Records drawn from a dataset
————

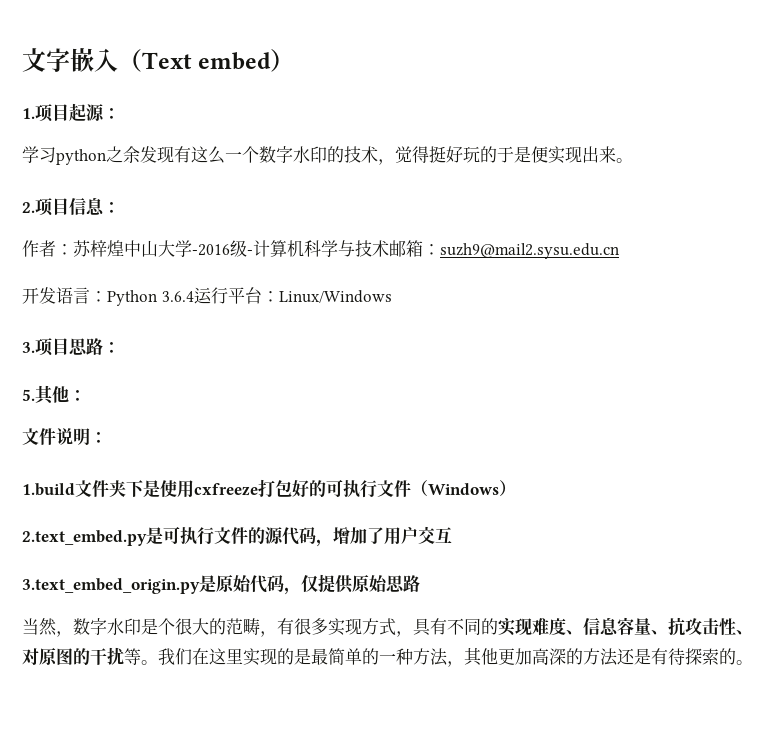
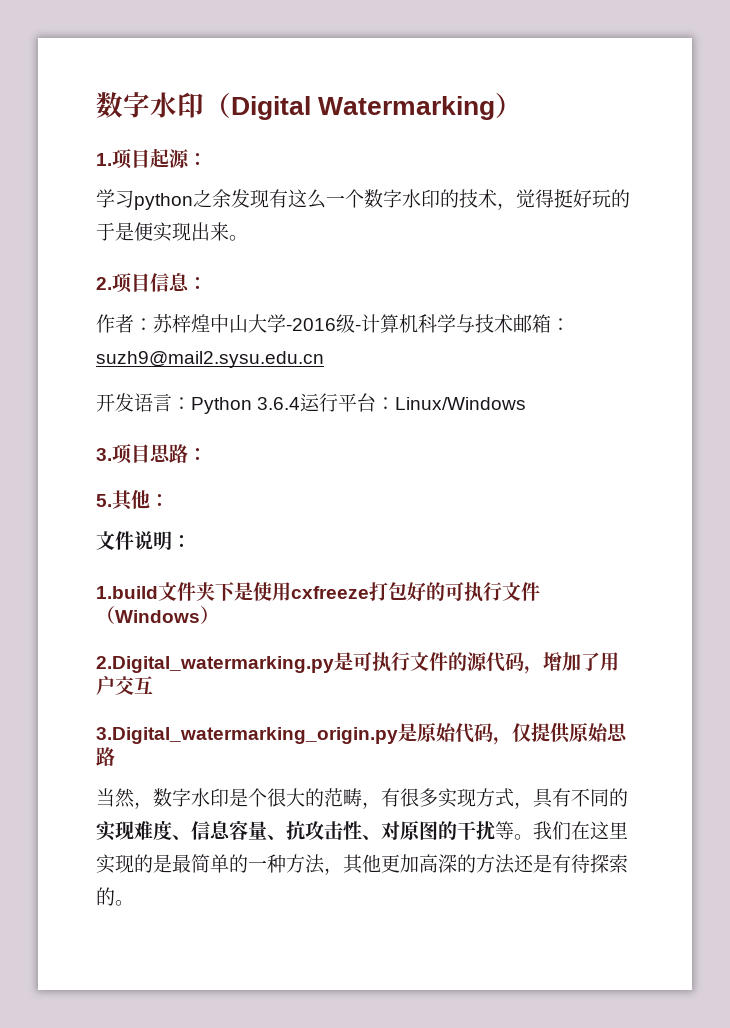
- 文字嵌入（Text embed）
+ 数字水印（Digital Watermarking）
- 2.text_embed.py是可执行文件的源代码，增加了用户交互
+ 2.Digital_watermarking.py是可执行文件的源代码，增加了用户交互
- 3.text_embed_origin.py是原始代码，仅提供原始思路
+ 3.Digital_watermarking_origin.py是原始代码，仅提供原始思路

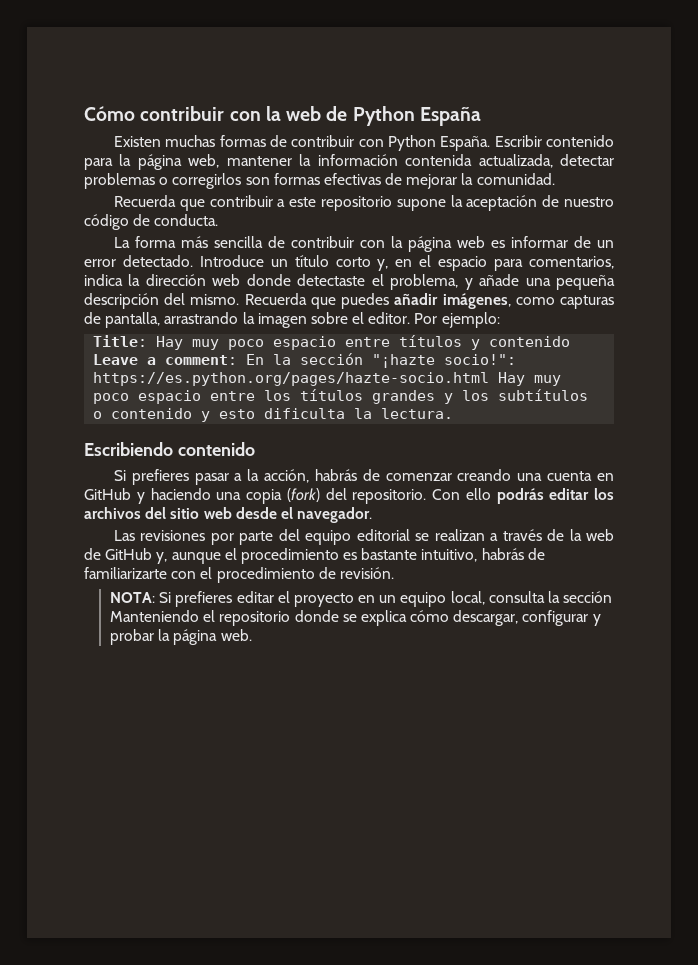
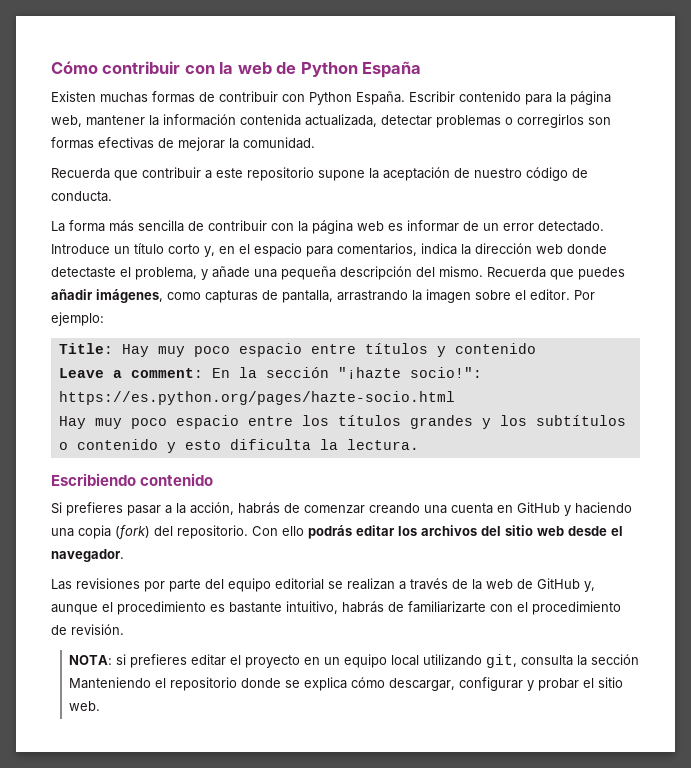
- Leave a comment: En la sección "¡hazte socio!": https://es.python.org/pages/hazte-socio.html Hay muy poco espacio entre los títulos grandes y los subtítulos o contenido y esto dificulta la lectura.
+ Leave a comment: En la sección "¡hazte socio!": https://es.python.org/pages/hazte-socio.html
+ Hay muy poco espacio entre los títulos grandes y los subtítulos o contenido y esto dificulta la lectura.
- NOTA: Si prefieres editar el proyecto en un equipo local, consulta la sección Manteniendo el repositorio donde se explica cómo descargar, configurar y probar la página web.
+ NOTA: si prefieres editar el proyecto en un equipo local utilizando git, consulta la sección Manteniendo el repositorio donde se explica cómo descargar, configurar y probar el sitio web.

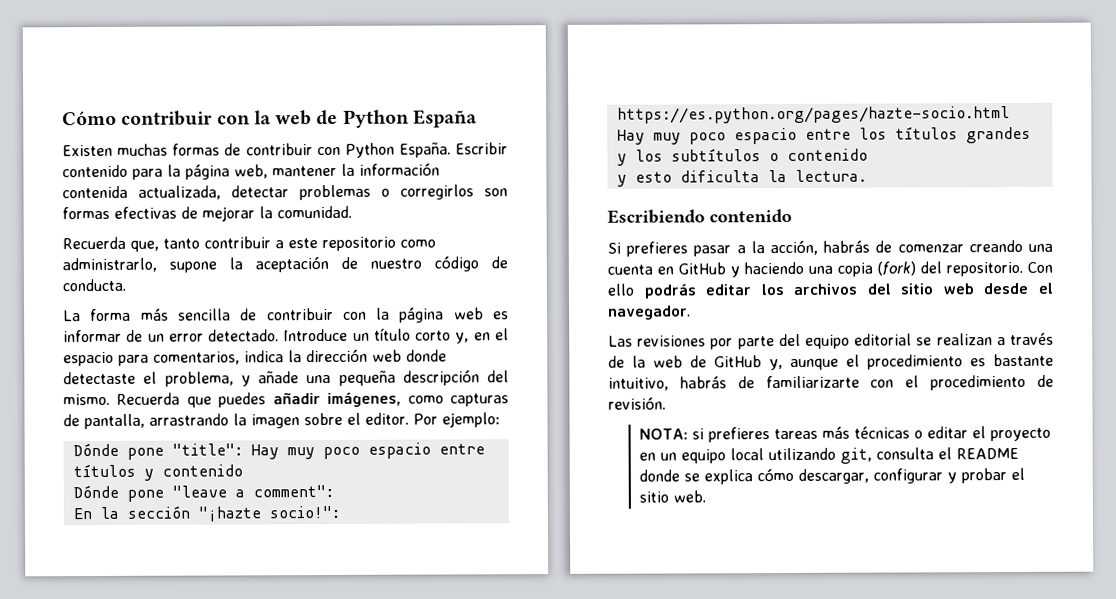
- Recuerda que contribuir a este repositorio supone la aceptación de nuestro código de conducta.
+ Recuerda que, tanto contribuir a este repositorio como administrarlo, supone la aceptación de nuestro código de conducta.
- Title: Hay muy poco espacio entre títulos y contenido
+ Dónde pone "title": Hay muy poco espacio entre títulos y contenido
- Leave a comment: En la sección "¡hazte socio!": https://es.python.org/pages/hazte-socio.html
+ Dónde pone "leave a comment":
+ En la sección "¡hazte socio!": https://es.python.org/pages/hazte-socio.html
- Hay muy poco espacio entre los títulos grandes y los subtítulos o contenido y esto dificulta la lectura.
+ Hay muy poco espacio entre los títulos grandes y los subtítulos o contenido
+ y esto dificulta la lectura.
- NOTA: si prefieres editar el proyecto en un equipo local utilizando git, consulta la sección Manteniendo el repositorio donde se explica cómo descargar, configurar y probar el sitio web.
+ NOTA: si prefieres tareas más técnicas o editar el proyecto en un equipo local utilizando git, consulta el README donde se explica cómo descargar, configurar y probar el sitio web.

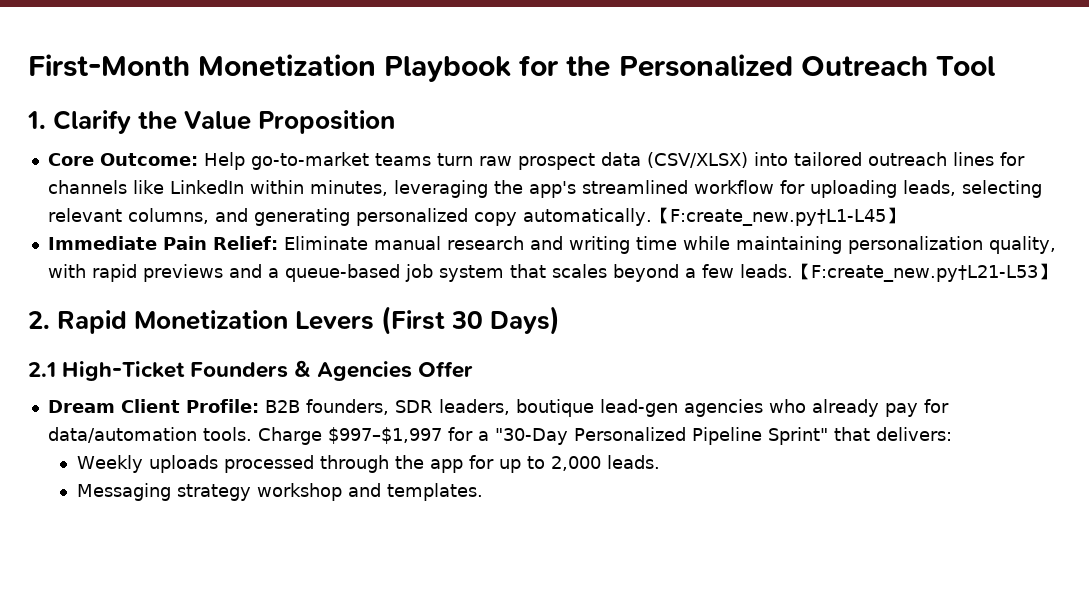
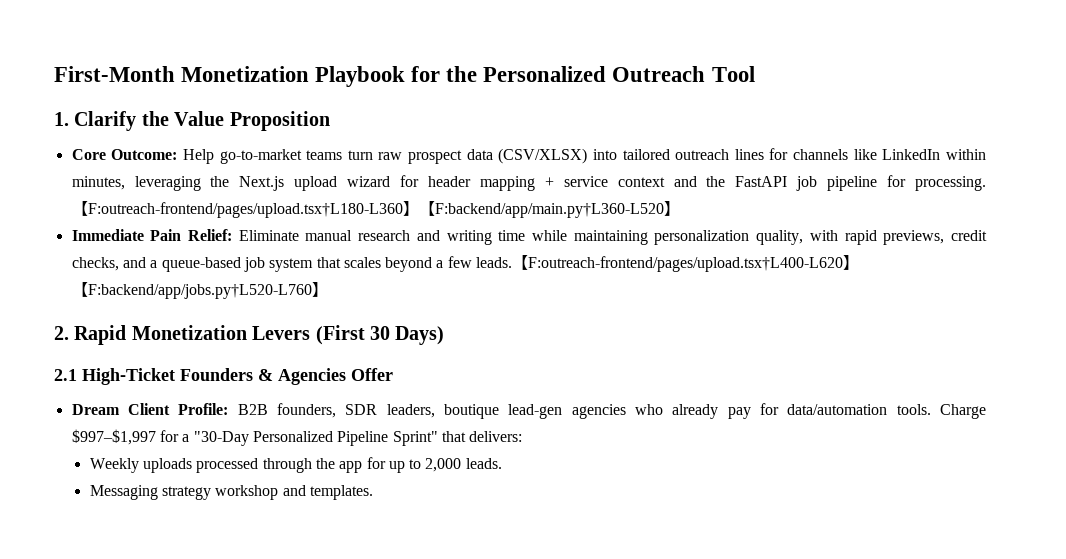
- Core Outcome: Help go-to-market teams turn raw prospect data (CSV/XLSX) into tailored outreach lines for channels like LinkedIn within minutes, leveraging the app's streamlined workflow for uploading leads, selecting relevant columns, and generating personalized copy automatically.【F:create_new.py†L1-L45】
+ Core Outcome: Help go-to-market teams turn raw prospect data (CSV/XLSX) into tailored outreach lines for channels like LinkedIn within minutes, leveraging the Next.js upload wizard for header mapping + service context and the FastAPI job pipeline for processing.【F:outreach-frontend/pages/upload.tsx†L180-L360】【F:backend/app/main.py†L360-L520】
- Immediate Pain Relief: Eliminate manual research and writing time while maintaining personalization quality, with rapid previews and a queue-based job system that scales beyond a few leads.
+ Immediate Pain Relief: Eliminate manual research and writing time while maintaining personalization quality, with rapid previews, credit checks, and a queue-based job system that scales beyond a few leads.
- 【F:create_new.py†L21-L53】
+ 【F:outreach-frontend/pages/upload.tsx†L400-L620】【F:backend/app/jobs.py†L520-L760】

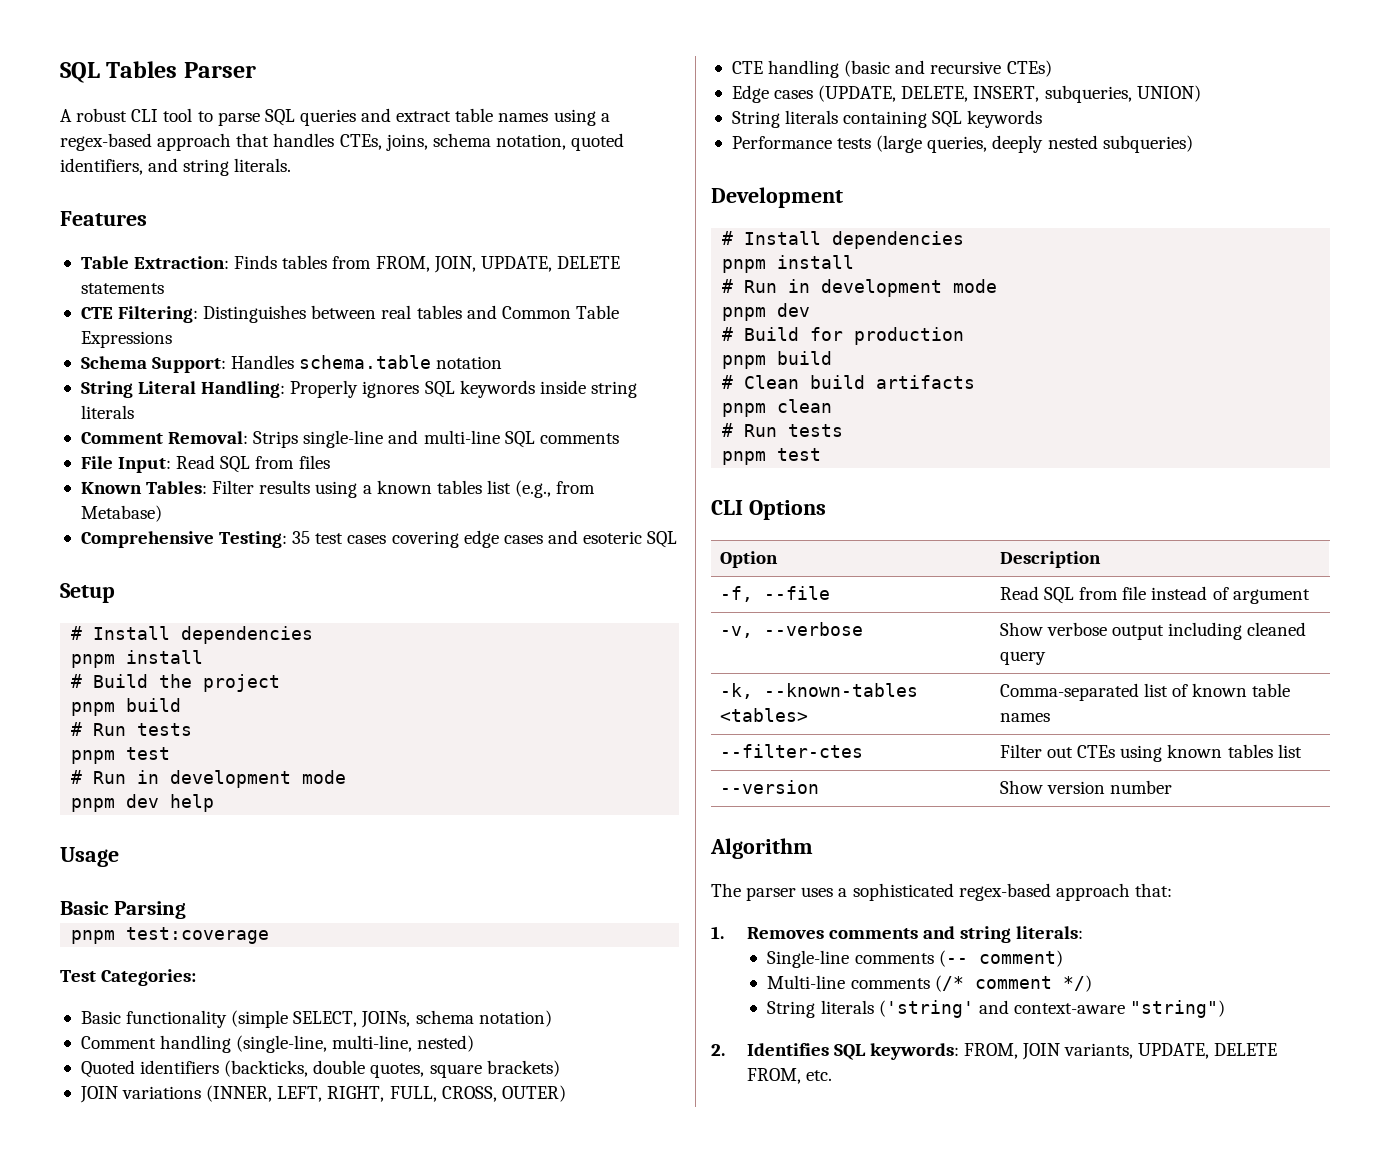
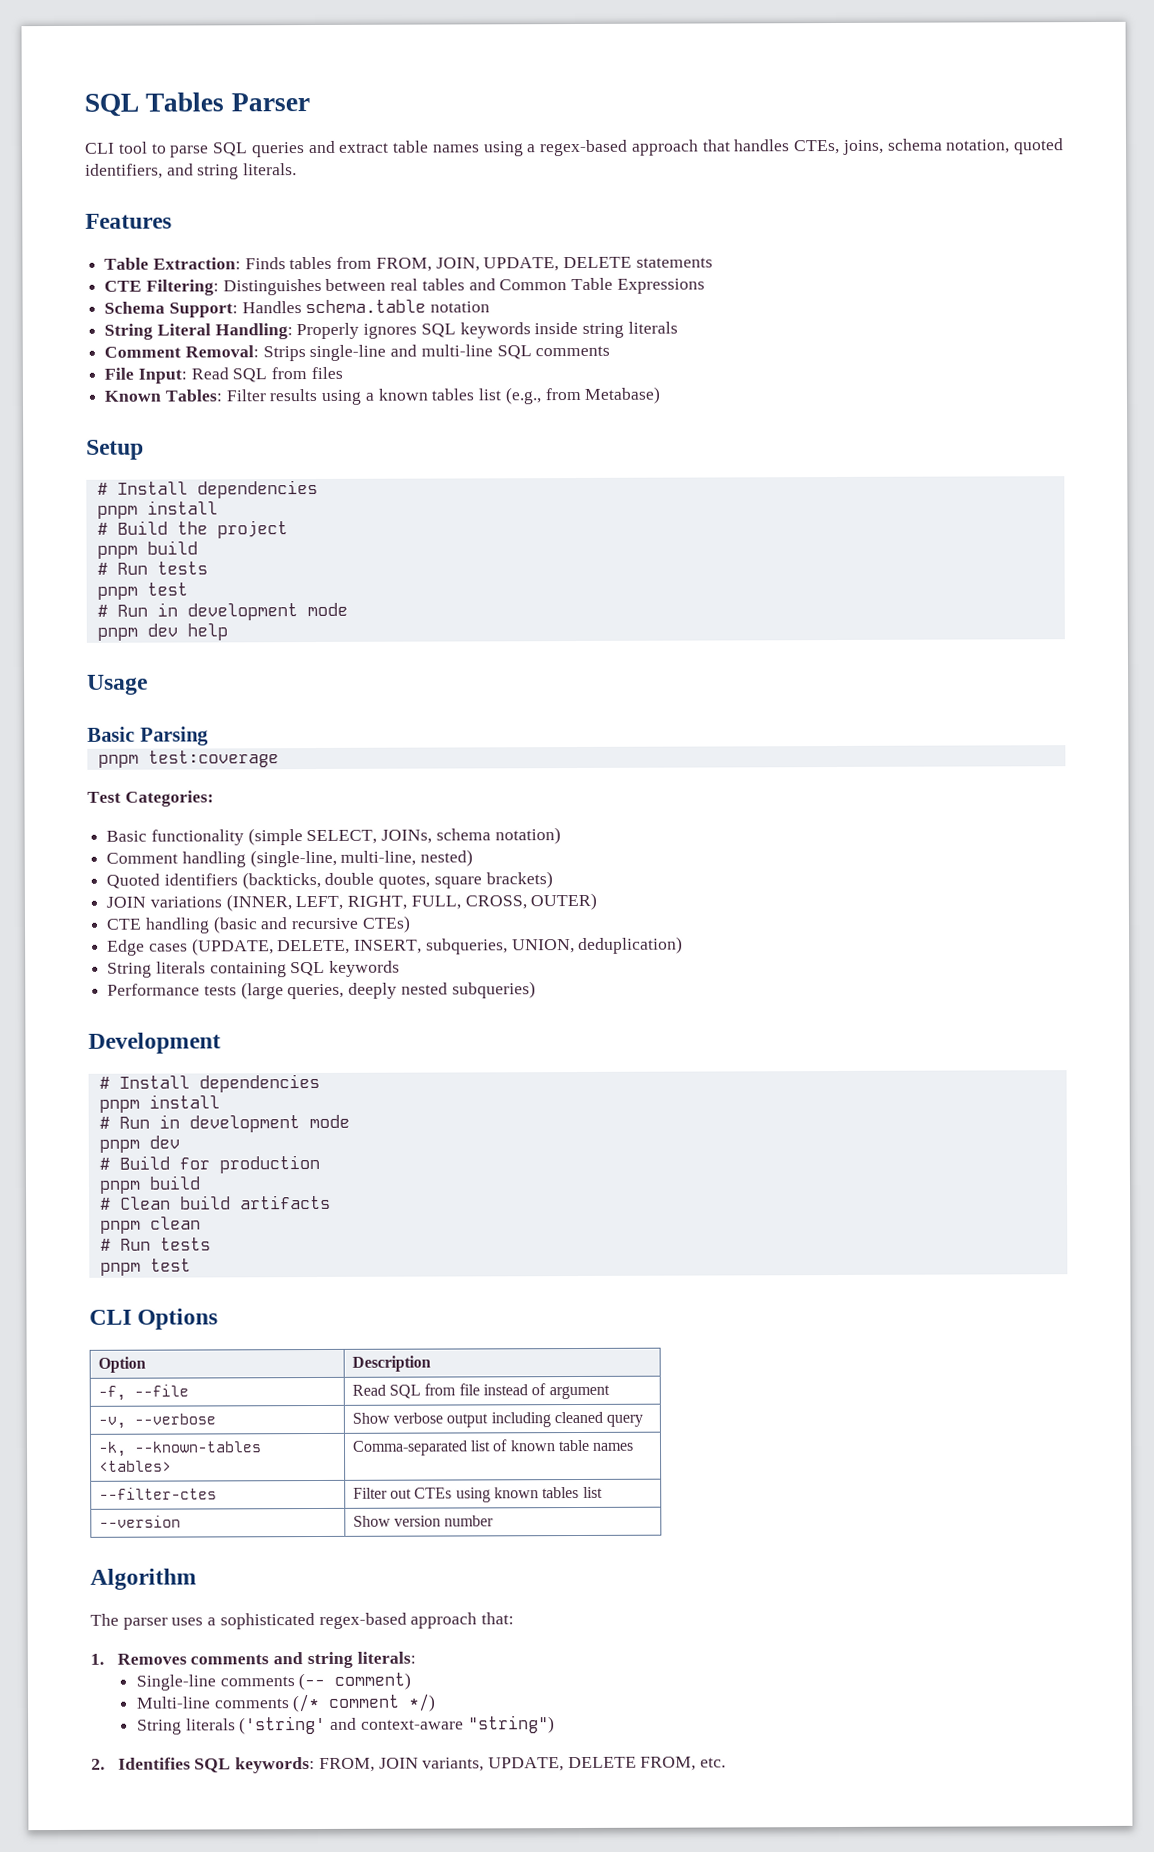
- A robust CLI tool to parse SQL queries and extract table names using a regex-based approach that handles CTEs, joins, schema notation, quoted identifiers, and string literals.
+ CLI tool to parse SQL queries and extract table names using a regex-based approach that handles CTEs, joins, schema notation, quoted identifiers, and string literals.
- Comprehensive Testing: 35 test cases covering edge cases and esoteric SQL
- Edge cases (UPDATE, DELETE, INSERT, subqueries, UNION)
+ Edge cases (UPDATE, DELETE, INSERT, subqueries, UNION, deduplication)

————

__What to work on__:
Your answer should consist of the lines above that hold the word "Immediate", copied exactly.

__Completed task__:
- Immediate Pain Relief: Eliminate manual research and writing time while maintaining personalization quality, with rapid previews and a queue-based job system that scales beyond a few leads.
+ Immediate Pain Relief: Eliminate manual research and writing time while maintaining personalization quality, with rapid previews, credit checks, and a queue-based job system that scales beyond a few leads.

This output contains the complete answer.